* _TASK PROMPT_:
Set down the data again exactly. Pictures are not part of the copy.

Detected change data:
++++++++++++++++++++
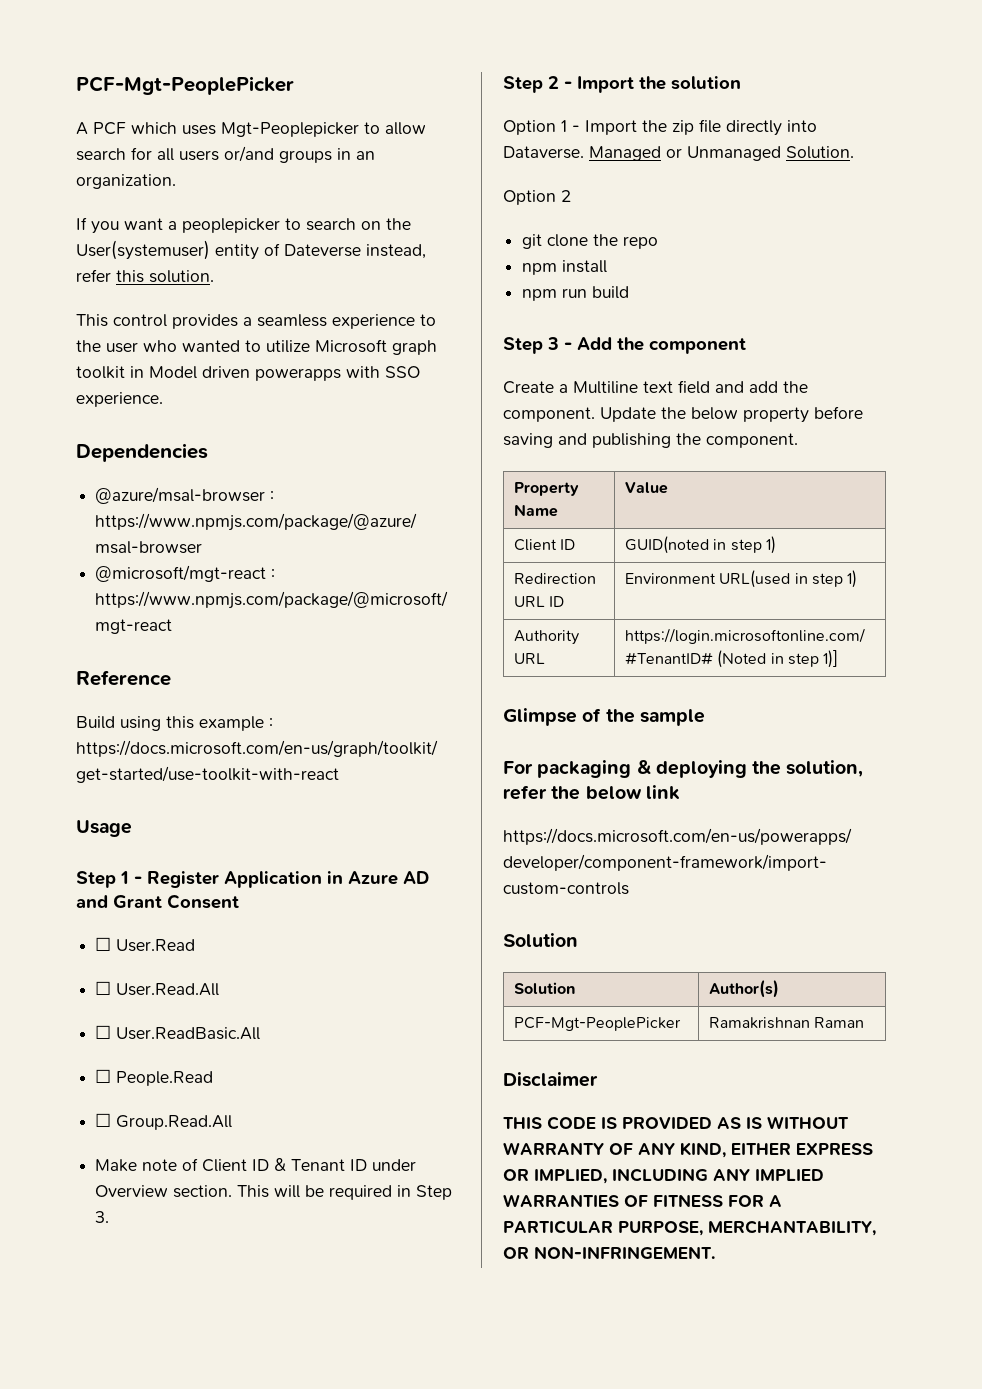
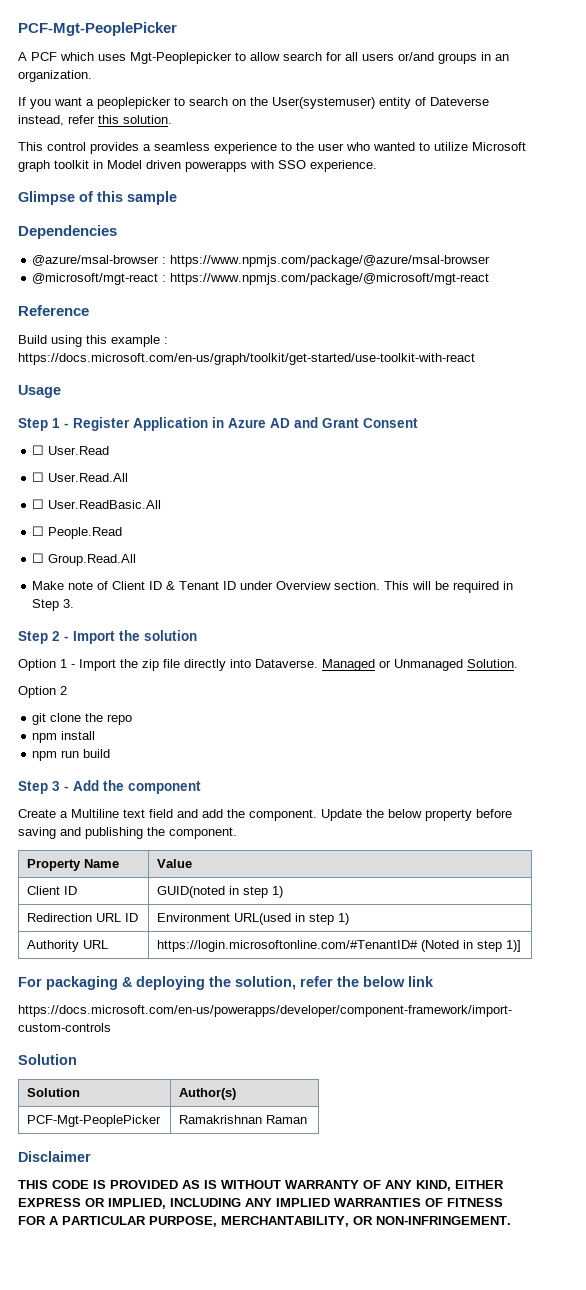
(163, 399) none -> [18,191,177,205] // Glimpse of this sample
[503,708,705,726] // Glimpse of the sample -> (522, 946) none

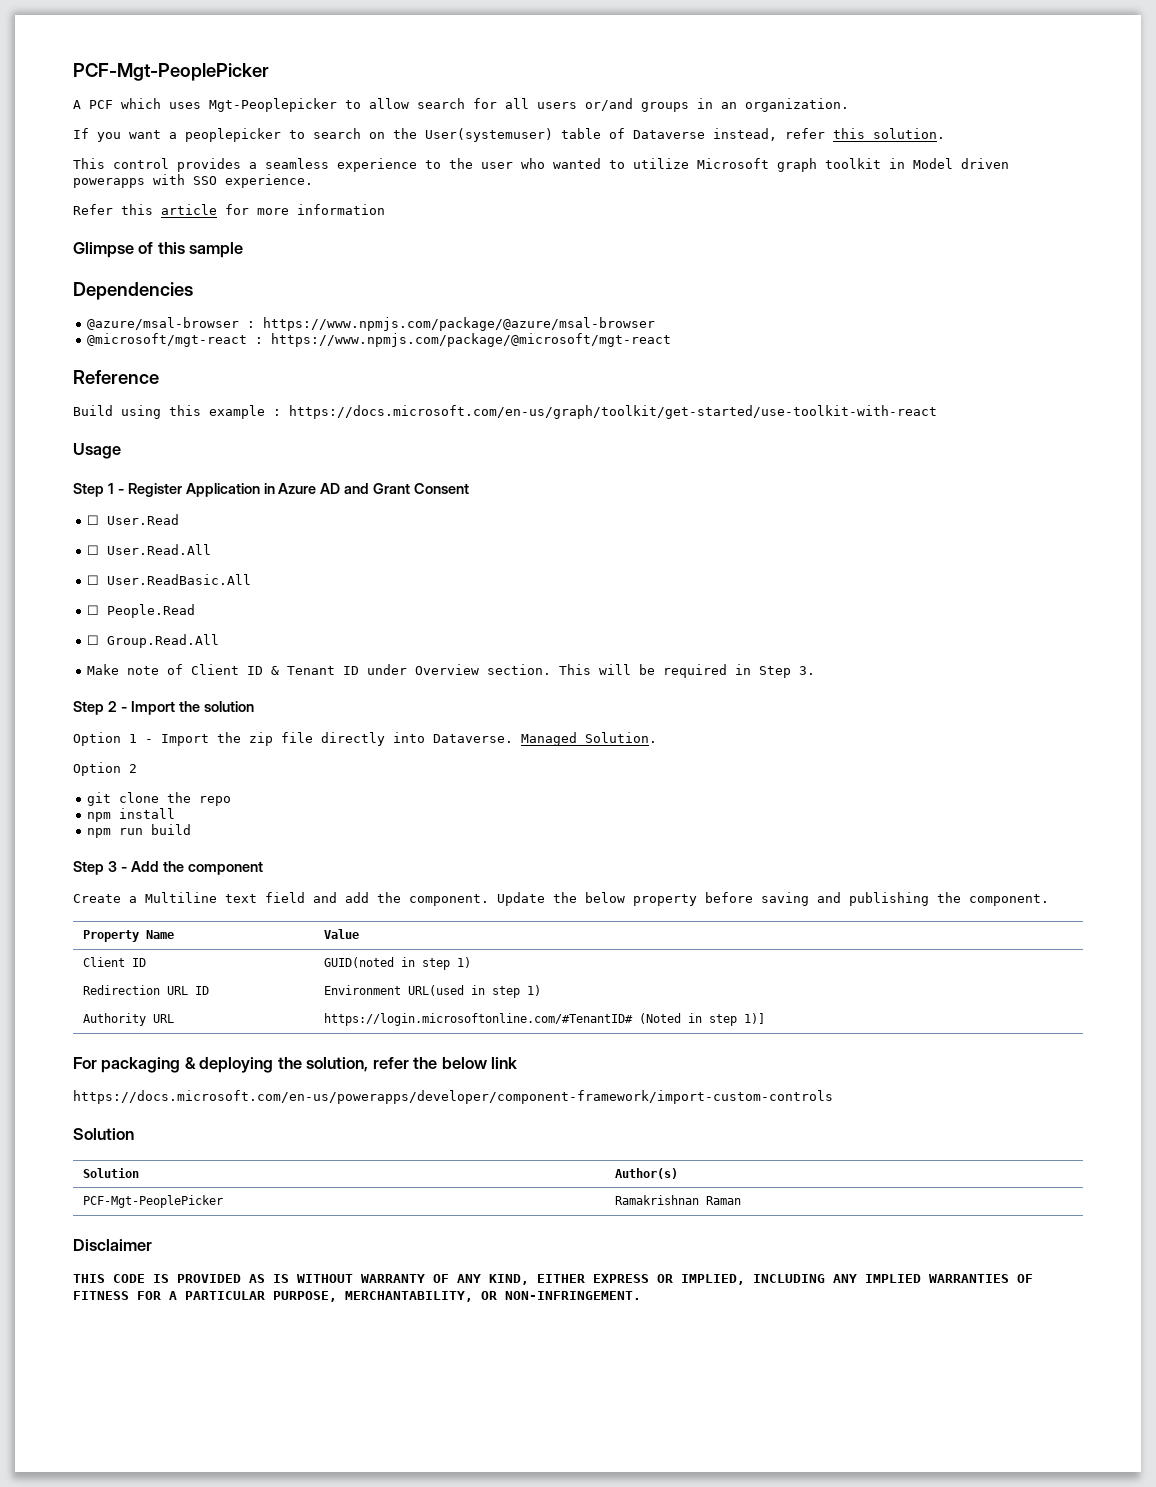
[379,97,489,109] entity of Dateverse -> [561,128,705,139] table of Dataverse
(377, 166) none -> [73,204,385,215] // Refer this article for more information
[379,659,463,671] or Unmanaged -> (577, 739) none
++++++++++++++++++++
* _TASK SOLUTION_:
(163, 399) none -> [18,191,177,205] // Glimpse of this sample
[503,708,705,726] // Glimpse of the sample -> (522, 946) none

[379,97,489,109] entity of Dateverse -> [561,128,705,139] table of Dataverse
(377, 166) none -> [73,204,385,215] // Refer this article for more information
[379,659,463,671] or Unmanaged -> (577, 739) none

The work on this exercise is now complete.